20 May 2024, 11:36 PM
Wait times to see a Te Anau doctor or nurse should be shorter and with fewer interruptions, as well as emergency births and minor operations easier to manage, following the completion of Fiordland Medical Centre's 110sqm expansion.
First opened in 2010 after a successful 13-year community fundraising campaign, the Fiordland Health Trust (FHT) owned building has served the community and resident medical practice well.
However increasing patient rolls, growing tourist numbers and more medical staff had put pressure of the current space.
FHT chairperson Lyn Tee said she had hoped the original building would have lasted longer, but it had been outgrown in just 14 years.
Tee said serious planning on the extension had only started after a 2019 Southern District Health Board (SDHB) plan to set up a Maternity Hub was announced for the practice.
While reluctant to say how much the new extension had finally cost, Tee did say "We had to raise a million dollars... that was extra to our funds."
L-R: Lyn Tee Fiordland Health Trust (FHT) Chair; Richard Wason FHT Trustee; Jill Tauri, Meridian Power-up Fund Trustee; Pam Applegarth FHT Administrator; Carol Roberts FHT Vice Chair; Diane Ridley FHT Trustee; Daryl Parkes FHT Trustee & Blair Falconer Meridian Electricity Supply Mgr. Photo: Liz Newell/Supplied
Some of the funds came from Meridian's Power-up community fund, while additional funding was secured through a Community Trust South loan.
Fiordland Medical Centre partner and resident GP, Dr James MacMillian-Armstrong said the extension was quite a relief.
"We've had years where we've just been really, really short in space, and people have had to work from home or coming in late to find workstations and computers."

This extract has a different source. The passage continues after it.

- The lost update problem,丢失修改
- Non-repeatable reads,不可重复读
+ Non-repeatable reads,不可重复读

"So it is nice to be able to spread our wings."
He said more space would mean not only less disruptions and greater privacy, but also additional rooms for both minor planned and acute operations.

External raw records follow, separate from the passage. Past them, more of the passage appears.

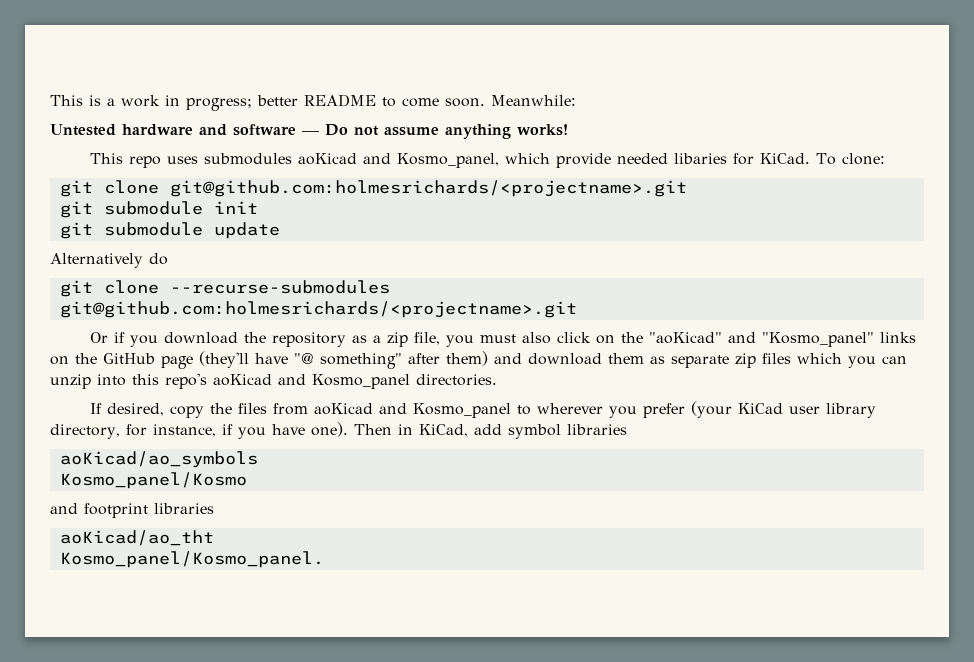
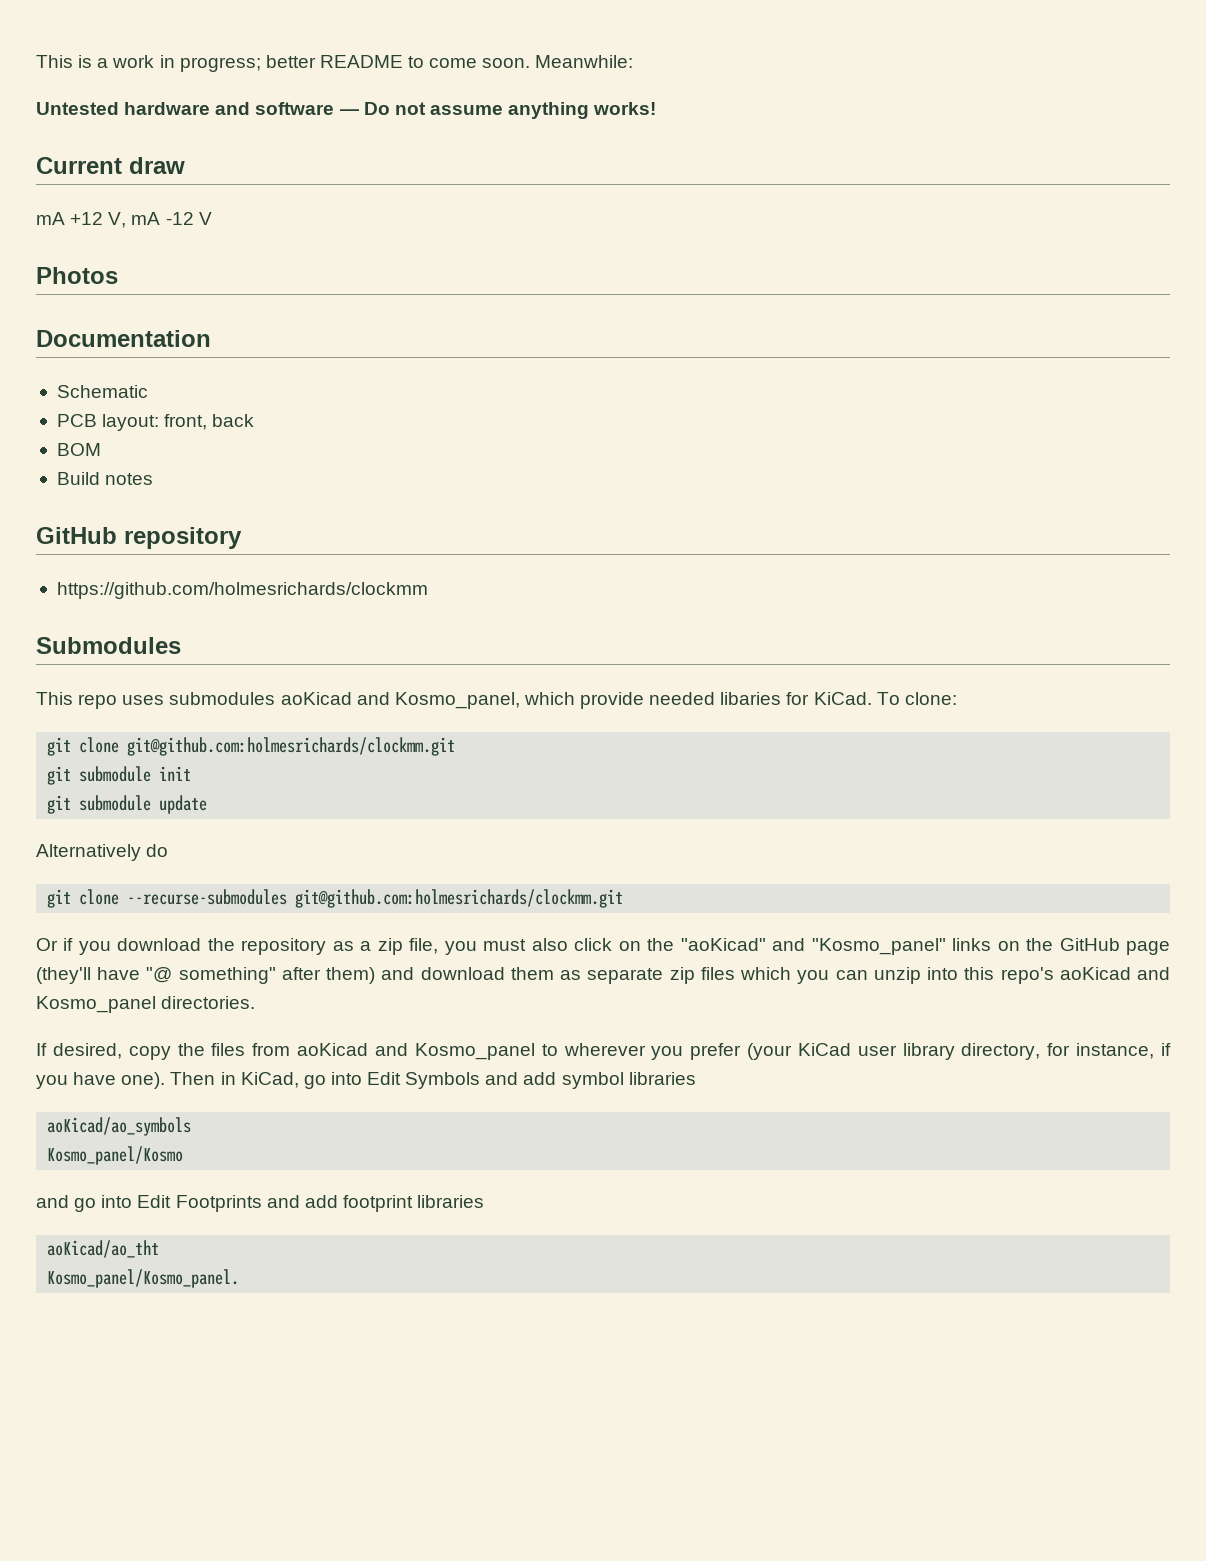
+ Current draw
+ mA +12 V, mA -12 V
+ Photos
+ Documentation
+ Schematic
+ PCB layout: front, back
+ BOM
+ Build notes
+ GitHub repository
+ https://github.com/holmesrichards/clockmm
+ Submodules
- git clone git@github.com:holmesrichards/<projectname>.git
+ git clone git@github.com:holmesrichards/clockmm.git
- git clone --recurse-submodules git@github.com:holmesrichards/<projectname>.git
+ git clone --recurse-submodules git@github.com:holmesrichards/clockmm.git
- Then in KiCad, add symbol libraries
+ Then in KiCad, go into Edit Symbols and add symbol libraries
- and footprint libraries
+ and go into Edit Footprints and add footprint libraries

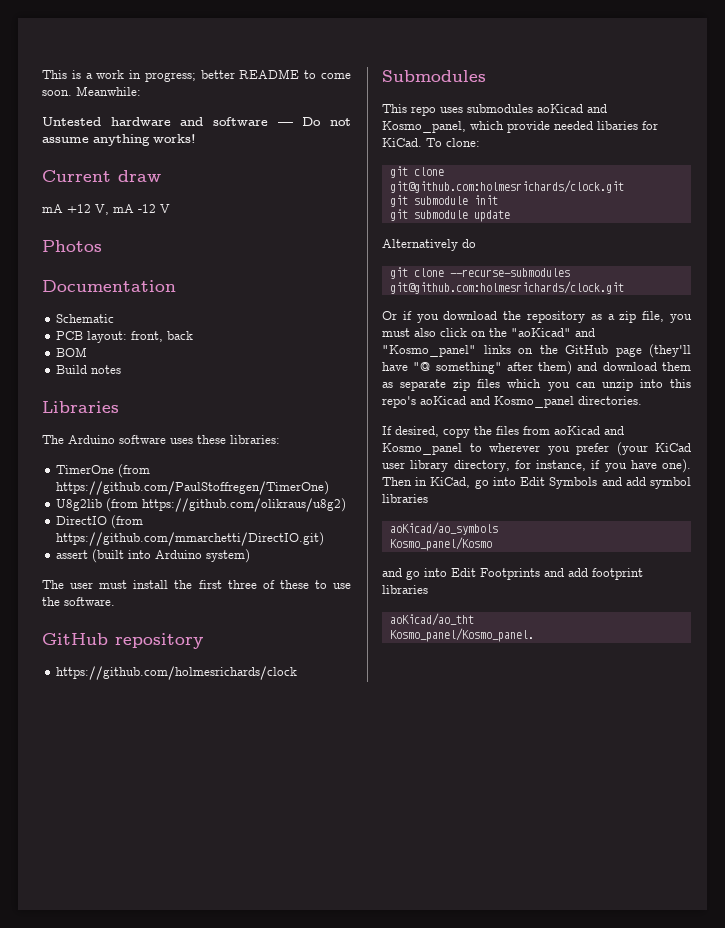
+ Libraries
+ The Arduino software uses these libraries:
+ TimerOne (from https://github.com/PaulStoffregen/TimerOne)
+ U8g2lib (from https://github.com/olikraus/u8g2)
+ DirectIO (from https://github.com/mmarchetti/DirectIO.git)
+ assert (built into Arduino system)
+ The user must install the first three of these to use the software.
- https://github.com/holmesrichards/clockmm
+ https://github.com/holmesrichards/clock
- git clone git@github.com:holmesrichards/clockmm.git
+ git clone git@github.com:holmesrichards/clock.git
- git clone --recurse-submodules git@github.com:holmesrichards/clockmm.git
+ git clone --recurse-submodules git@github.com:holmesrichards/clock.git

MacMillian-Armstrong also confirmed the practice was now an official maternity hub, with facilities available for emergency births, as well as a SDHB funded room for midwives to plan their maternity and antenatal care.
"We never plan the birth here in Te Anau, but we do have the ability to deliver a baby should we need to."
He said it would be great seeing the midwives regularly as they already do with the Plunket and District nurses.
"It's just great for the community that they see us and that we can have corridor conversations about what they are worried about and what we are worried about."
MacMillian-Armstrong said there would now be room available for visiting specialists.
"That would be our dream actually, because that [also] upskills us," he said.